El pasado 8 de noviembre Donald Trump fue elegido presidente de los Estados Unidos. Desde entonces varios artículos han acusado a grandes compañías tecnológicas como Google y Facebook de diseminar falsas noticias y rumores, que habrían tenido peso en la elección del nuevo presidente. Una de las mentiras que ha resultado más influyente en la votación ha sido la que aseguraba que el papa Francisco daba su apoyo a Trump. El propio Mark Zuckerberg, preocupado por las acusaciones, se excusaba días atrás alegando que: “Of all the content on Facebook, more than 99 percent of what people see is authentic. Only a very small amount is fake news and hoaxes”, explicaba el portal Gizmodo.

Tanto Google como Facebook –que hasta la fecha no han querido nunca asumir ninguna responsabilidad en cuanto al contenido que circula por sus plataformas– han declarado la guerra a las webs de noticias falsas, tras descubrir que en Macedonia se estaban creando webs con la única finalidad de difundir mentiras sobre Hillary Clinton. Estas informaciones, que luego eran compartidas masivamente, permitían a esas mismas webs percibir dinero a través de la publicidad que les colocaba el AdSense de Google. Buzzfeed destapó la noticia. Macedonia es hoy sinónimo de difusión masiva de noticias falsas, pero no es el único ejemplo, ni tan siquiera el mejor.

Ninguna de las compañías ha detallado cómo conseguirá acabar con las noticias falsas que circulan en sus plataformas. De momento, aseguran que no podrán obtener anuncios a través de ellas, aunque reconocen que no saben cómo identificarán dichas páginas. Resulta inquietante que dos grandes de Sillicon Valley, incansables pregoneros de valores tan de moda como la colaboración, la transparencia y la propagación de contenidos generados por los usuarios se planteen ahora prácticas tan contrarias como la censura.

La directora del Tow Center for Digital Journalism de la Universidad de Columbia, Emily Bell, hace tiempo que alerta del poder desmesurado de los gigantes de Sillicon Valley. En un artículo de hace unos meses señalaba que los ciudadanos no hemos prestado demasiada atención al hecho de que las empresas periodísticas han perdido el monopolio de la distribución de las noticias. Ahora hay otros actores en juego que tienen un enorme poder de influencia, aunque ninguna responsabilidad para con la democracia. Bell reclamaba recientemente que Facebook, «now the most influential and powerful publisher in the world», deje de una vez de espolsarse las culpas y asuma responsabilidades editoriales –sí, editoriales. (Todo aquel interesado en la intersección entre periodismo y redes sociales debe seguir la pista de Bell).
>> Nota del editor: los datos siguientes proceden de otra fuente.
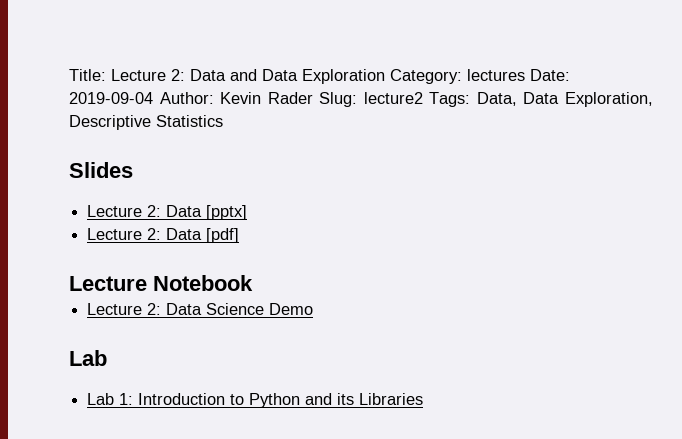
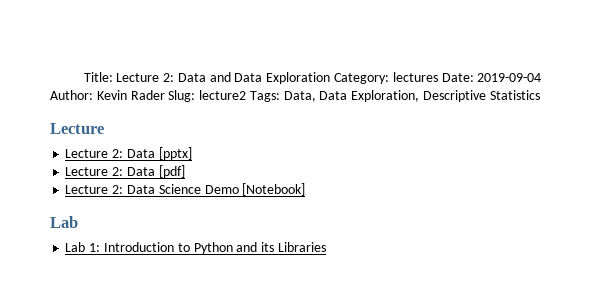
[69,162,133,178] Slides -> [50,123,104,134] Lecture
[69,275,253,291] // Lecture Notebook -> (185, 171) none
(314, 309) none -> [242,183,306,196] [Notebook]

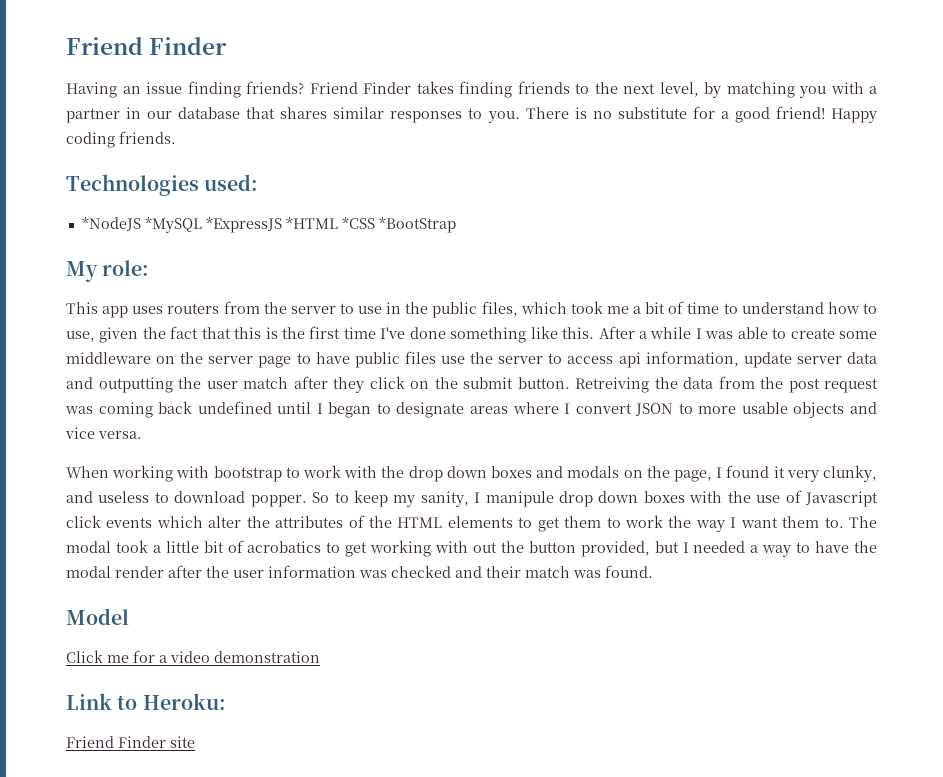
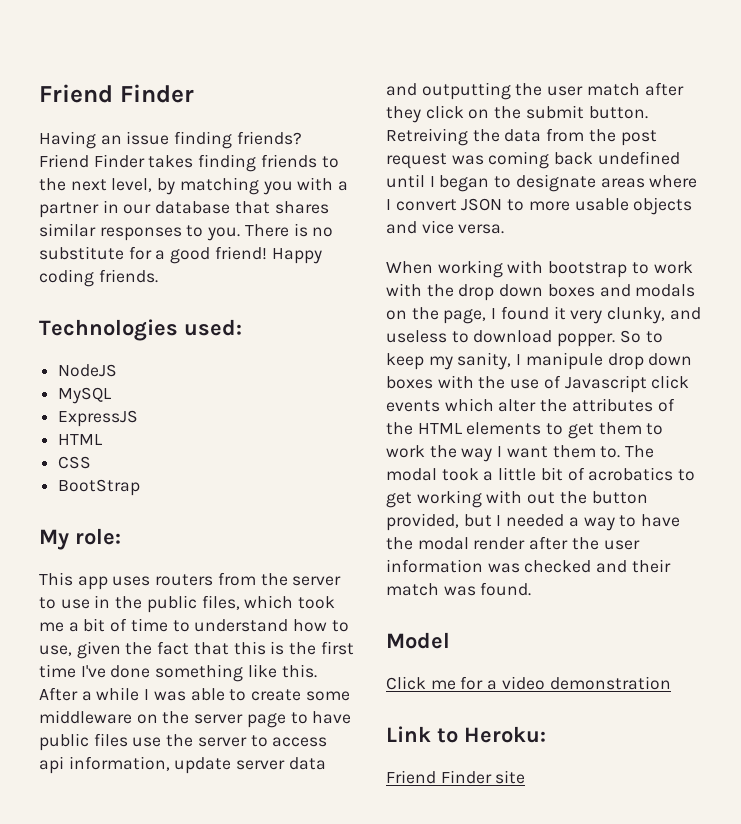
[81,217,456,233] *NodeJS *MySQL *ExpressJS *HTML *CSS *BootStrap -> [58,364,118,377] [58,387,113,404] [58,410,139,427] [58,434,104,445] [58,456,92,469] [58,479,141,496] NodeJS // MySQL // ExpressJS // HTML // CSS // BootStrap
No es la primera vez que la empresa de Zuckerberg se ve envuelta en polémicas acerca de su percepción de la objetividad. El pasado mes de mayo, algunos ex trabajadores revelaron que el proceso de curación de los contenidos que el usuario recibe en su TL era llevado a cabo por un equipo humano y respondía a criterios editoriales. Quedaba así desmentida la idea de que un algoritmo, algo que identificamos más con la neutralidad y la objetividad, se encargaba de ello, tal y como hasta entonces sostenía Facebook.

¿Las empresas tecnológicas, como Google, Facebook y Twitter, deben ser consideradas tan sólo como plataformas sociales o como medios de comunicación, asumiendo responsabilidades editoriales? ¿Cómo distinguir y frenar la información que circula a través de estas plataformas? En definitiva, ¿para cuándo una reflexión pausada acerca del poder de las empresas de distribución de contenidos? Hace tiempo que han demostrado tener una enorme influencia en los procesos electorales. De hecho, hace ocho años, cuando permitieron la entrada del primer presidente negro a la Casa Blanca, Barack Obama, parecían la panacea. Hoy, tras la elección de Trump, son el demonio. Ni calvo, ni con tres pelucas: las redes sociales son herramientas imprescindibles en la formación de la opinión pública en el siglo XXI. Es urgente empezar a debatir pausada y profundamente sobre su relevante papel en el escenario mediático-democrático actual.